#### WHAT TO DO
Pull every line with the word "none" out of the entries below.

BEGIN

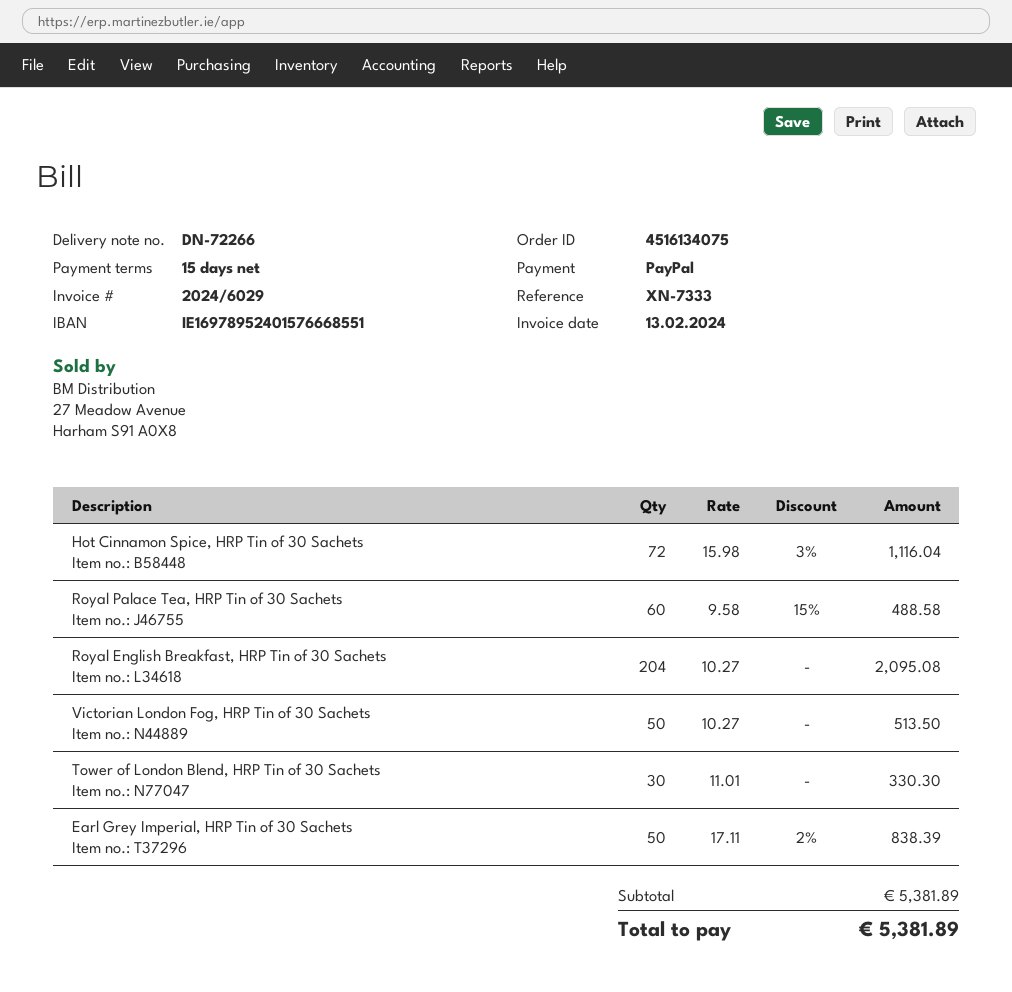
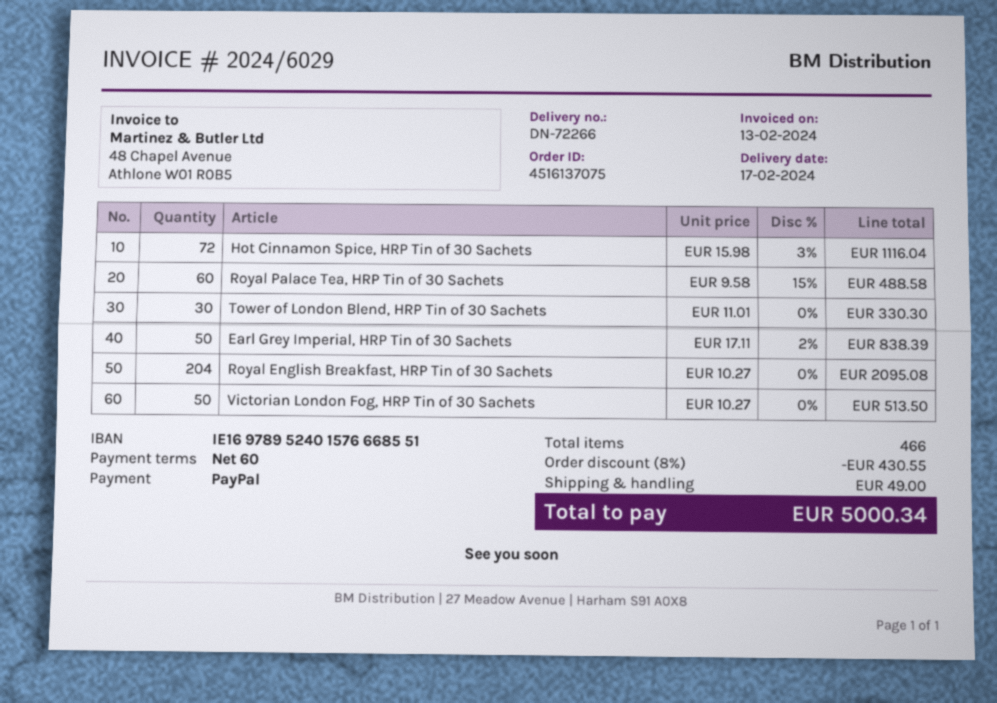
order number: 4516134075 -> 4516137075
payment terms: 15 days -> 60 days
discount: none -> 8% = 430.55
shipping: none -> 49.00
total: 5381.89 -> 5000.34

END

#### ANSWER SPACE
discount: none -> 8% = 430.55
shipping: none -> 49.00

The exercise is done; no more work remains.